This report investigates the implementation of Message Digest 5 (MD5) and Message Digest 6 (MD6) using various programming languages and physical hardware. The project encompasses software implementations of MD5 in C++, Verilog, and OpenCL, along with both sequential and parallel implementations of MD6 in C++ to demonstrate the benefits of parallelisation. The hardware aspect focuses on implementing the MD5 algorithm on a Nexys A7 development board, utilising a Hardware Description Language (HDL) to program the Field Programmable Gate Array (FPGA) on the board. This approach aims to evaluate the performance gains achievable through dedicated hardware compared to software-only solutions. Performance metrics such as execution time, throughput, and resource utilisation are employed to assess each implementation.

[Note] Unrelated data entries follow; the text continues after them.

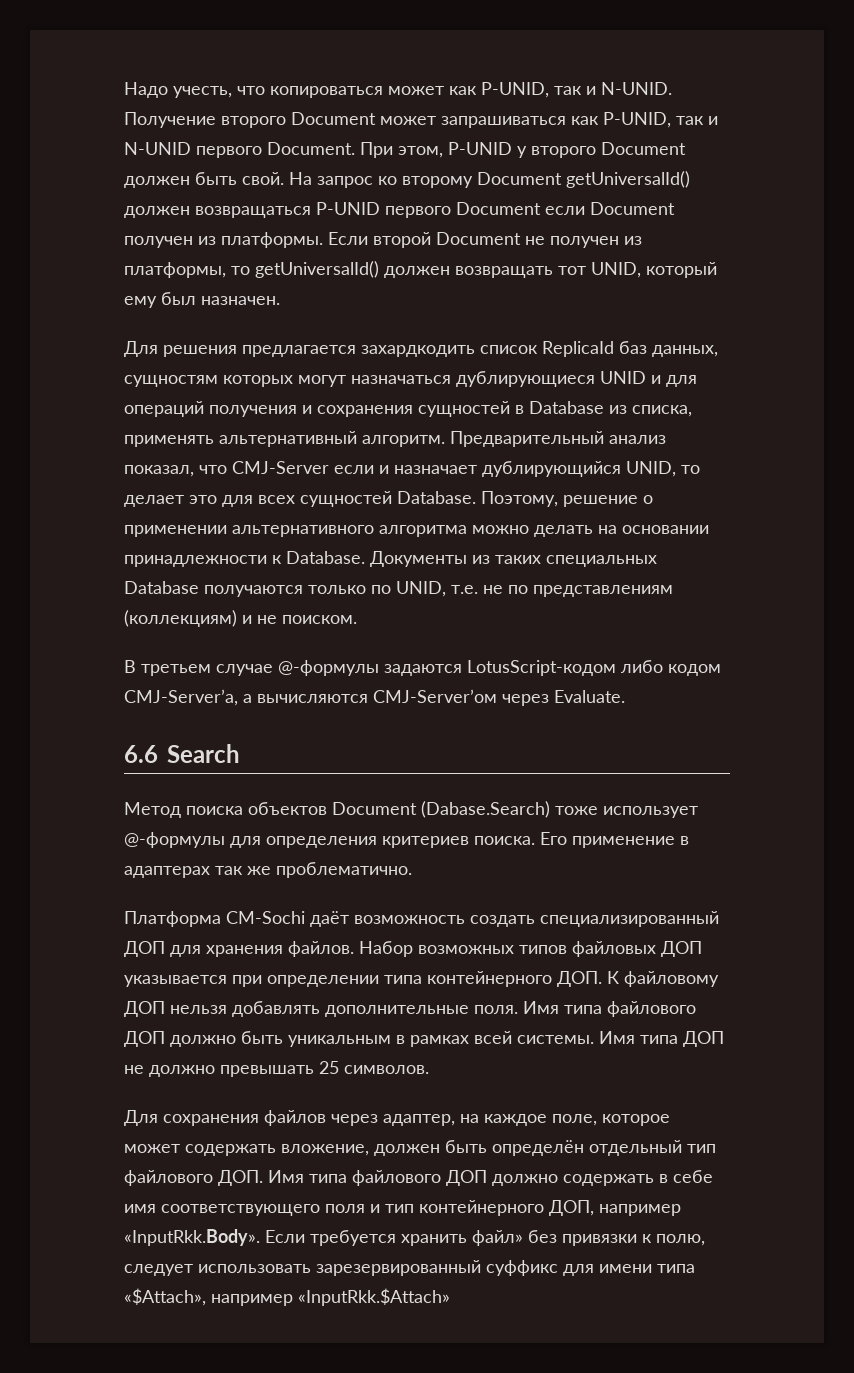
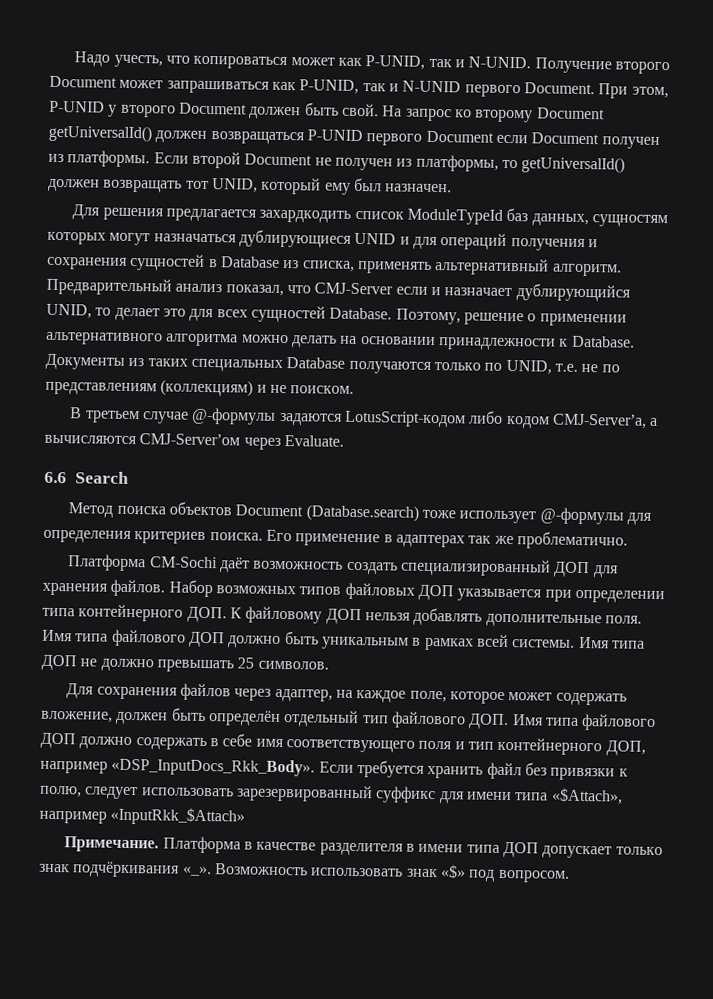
- Для решения предлагается захардкодить список ReplicaId баз данных, сущностям которых могут назначаться дублирующиеся UNID и для операций получения и сохранения сущностей в Database из списка, применять альтернативный алгоритм.
+ Для решения предлагается захардкодить список ModuleTypeId баз данных, сущностям которых могут назначаться дублирующиеся UNID и для операций получения и сохранения сущностей в Database из списка, применять альтернативный алгоритм.
- Метод поиска объектов Document (Dabase.Search) тоже использует @-формулы для определения критериев поиска.
+ Метод поиска объектов Document (Database.search) тоже использует @-формулы для определения критериев поиска.
- Для сохранения файлов через адаптер, на каждое поле, которое может содержать вложение, должен быть определён отдельный тип файлового ДОП. Имя типа файлового ДОП должно содержать в себе имя соответствующего поля и тип контейнерного ДОП, например «InputRkk.Body». Если требуется хранить файл» без привязки к полю, следует использовать зарезервированный суффикс для имени типа «$Attach», например «InputRkk.$Attach»
+ Для сохранения файлов через адаптер, на каждое поле, которое может содержать вложение, должен быть определён отдельный тип файлового ДОП. Имя типа файлового ДОП должно содержать в себе имя соответствующего поля и тип контейнерного ДОП, например «DSP_InputDocs_Rkk_Body». Если требуется хранить файл без привязки к полю, следует использовать зарезервированный суффикс для имени типа «$Attach», например «InputRkk_$Attach»
+ Примечание. Платформа в качестве разделителя в имени типа ДОП допускает только знак подчёркивания «_». Возможность использовать знак «$» под вопросом.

The report begins by outlining the approach to implementing and evaluating the MD5 and MD6 hashing algorithms across various programming languages and hardware platforms. Our primary objectives are to develop both software and hardware implementations, measure their performance, and analyse the trade-offs between these approaches. We detail the design and implementation processes, including the experimental setup, performance metrics, and analytical methods used to interpret the results.

Following the approach outline, a more in-depth description of the design is provided. This includes a flowchart for the MD5 algorithm, a module definition for the Verilog implementation, explanations of the libraries used for C++ and OpenCL, management of OpenCL resources, design of the OpenCL kernel, host interface integration, and data synchronisation and transfer mechanisms.

The proposed development strategy aims to provide context for the supporting tools and framework required if the project were to be developed into a commercial product. This includes the use of the Xilinx Vivado design suite, a Hardware Abstraction Layer (HAL) to standardise the interface between software and hardware, the JetBrains CLion 2024 IDE and GCC compiler for development, and the OpenCL framework for writing parallel programs across heterogeneous platforms.

Planned experimentation elaborates on the methodology, describing how implementations are verified against test vectors, how execution time, speedup, and throughput are measured, the experimental setup, performance metrics used, input size constraints, and the specific implementations tested. The results section presents findings for the MD5 implementations in C++, OpenCL, and Verilog, as well as the sequential and parallel MD6 implementations, comparing their performance. The speedup achieved by each implementation is calculated and discussed.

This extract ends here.